Count the lines below with the string "padding" in them. Only the number should be given.

╭─ Records provided

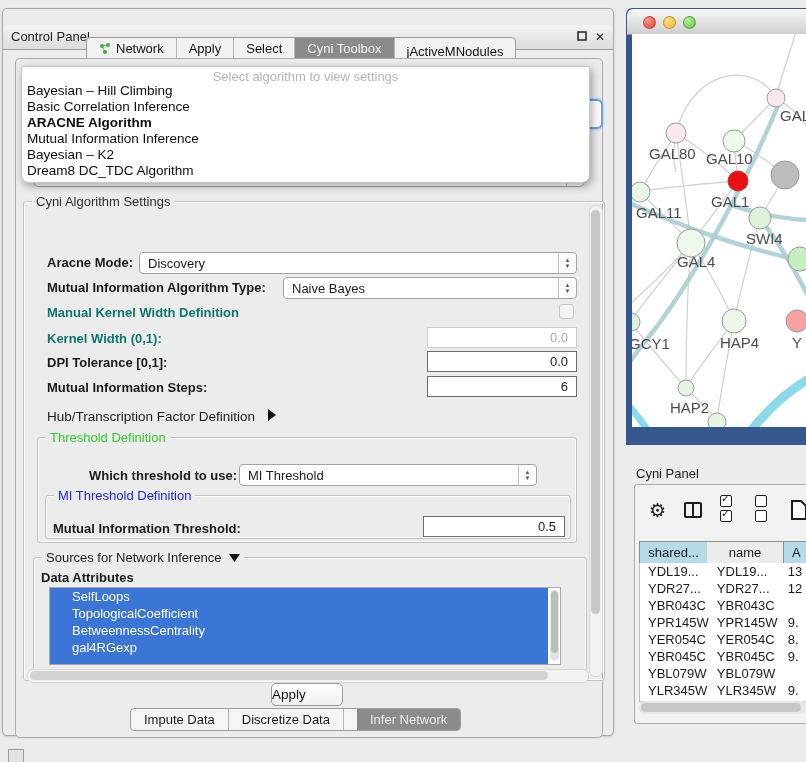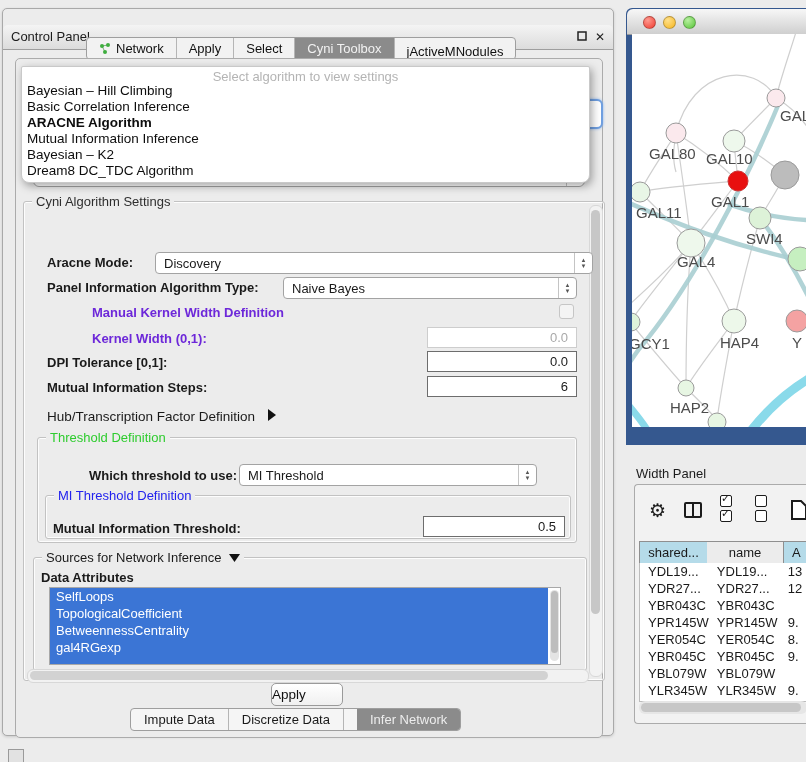--- a/index.html
+++ b/index.html
@@ -162,7 +162,7 @@
     </div>
 
     <div class="lbl" style="left:44px;top:246px;">Aracne Mode:</div>
-    <div class="combo" style="left:152px;top:243px;width:436px;">
+    <div class="combo" style="left:136px;top:243px;width:436px;">
       <div class="val">Discovery</div>
       <div class="spin">
           <div>▲</div>

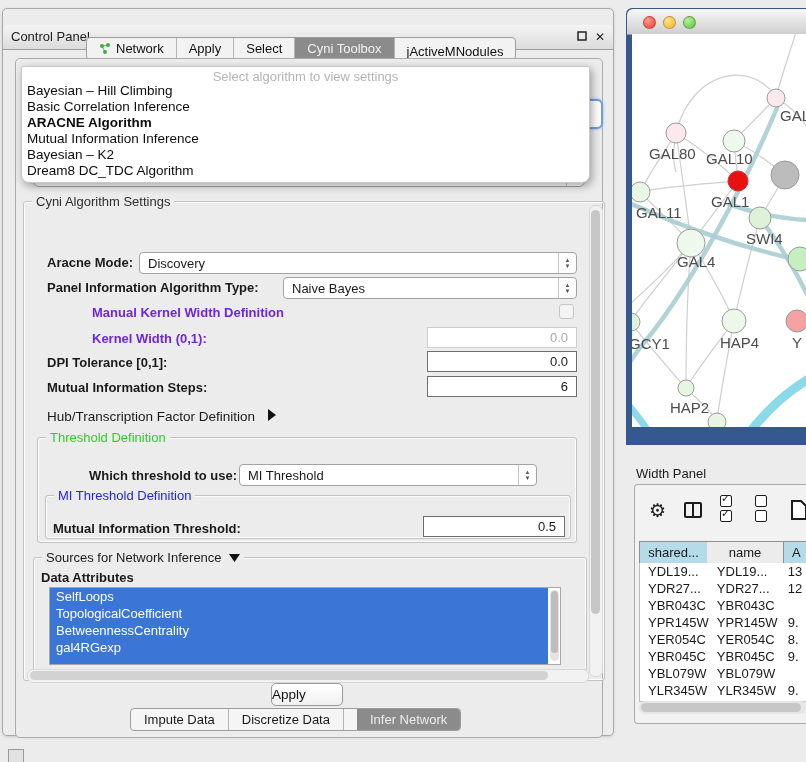--- a/index.html
+++ b/index.html
@@ -169,7 +169,7 @@
           <div>▼</div>
         </div>
     </div>
-    <div class="lbl" style="left:44px;top:271px;">Panel Information Algorithm Type:</div>
+    <div class="lbl" style="left:44px;top:271px;">Mutual Information Algorithm Type:</div>
     <div class="combo" style="left:280px;top:268px;width:292px;">
       <div class="val">Naive Bayes</div>
       <div class="spin">

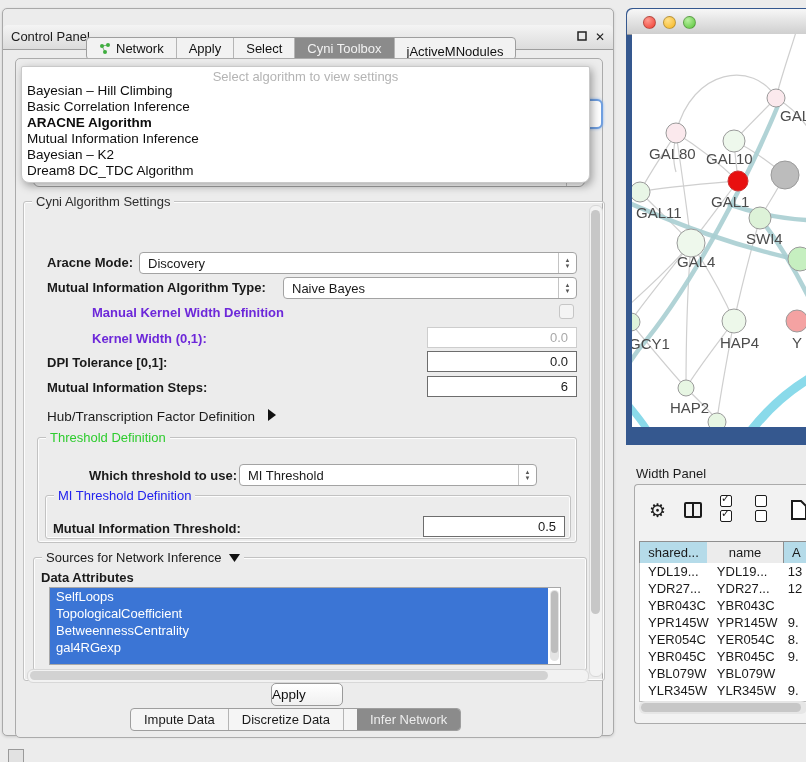--- a/index.html
+++ b/index.html
@@ -30,7 +30,7 @@
   .blue{color:#2222ee;}
   .green{color:#2ecc2e;}
   .lbl{position:absolute;font-weight:bold;font-size:13px;white-space:nowrap;}
-  .lbl.dis{color:#6d28d9;margin-left:45px;}
+  .lbl.dis{color:#0f766e;}
   
   .combo{position:absolute;background:#fff;border:1px solid #a3a3a3;border-radius:4px;
          display:flex;align-items:center;height:20px;}

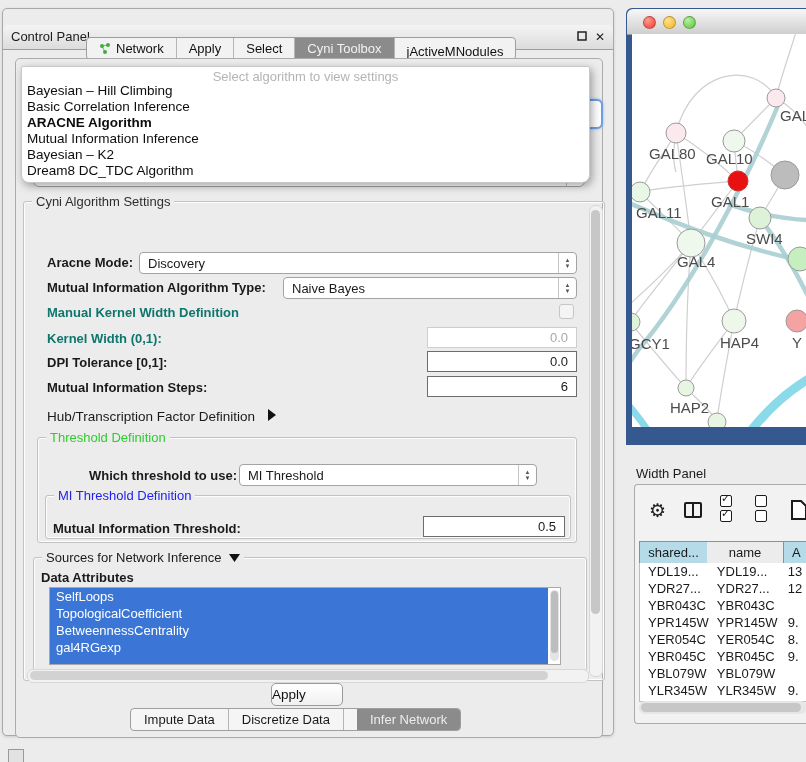--- a/index.html
+++ b/index.html
@@ -326,7 +326,7 @@
     </div>
   </div>
 
-  <div class="abs tp-title">Width Panel</div>
+  <div class="abs tp-title">Cyni Panel</div>
   <div class="abs tp-box">
     <div class="tp-toolbar">
       <span style="margin-left:14px;font-size:19px;color:#1c1c1c;">⚙</span>

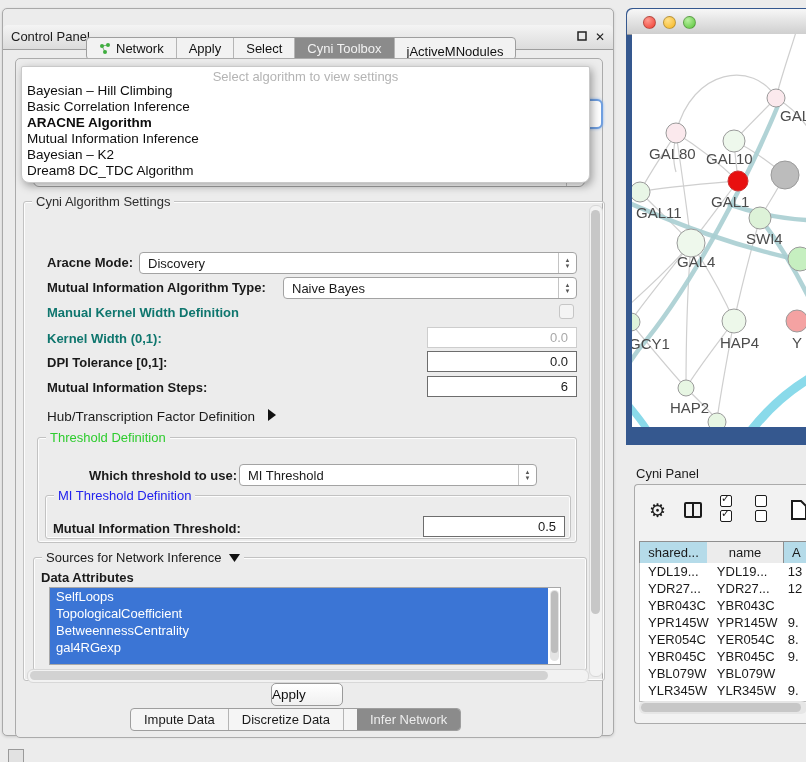--- a/index.html
+++ b/index.html
@@ -52,7 +52,7 @@
   
   .attr-list{position:absolute;background:#fff;border:1px solid #a8a8a8;}
   .attr-sel{position:absolute;left:0;right:12px;top:0;bottom:0;background:#3b75d5;}
-  .attr-item{position:relative;color:#fff;font-size:13px;padding:1px 0 1px 6px;white-space:nowrap;}
+  .attr-item{position:relative;color:#fff;font-size:13px;padding:1px 0 1px 22px;white-space:nowrap;}
   
   .btn{position:absolute;background:linear-gradient(#ffffff,#f0f0f0);border:1px solid #9a9a9a;
        border-radius:5px;text-align:left;font-size:13.5px;color:#111;}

╰─

**Finished task**
2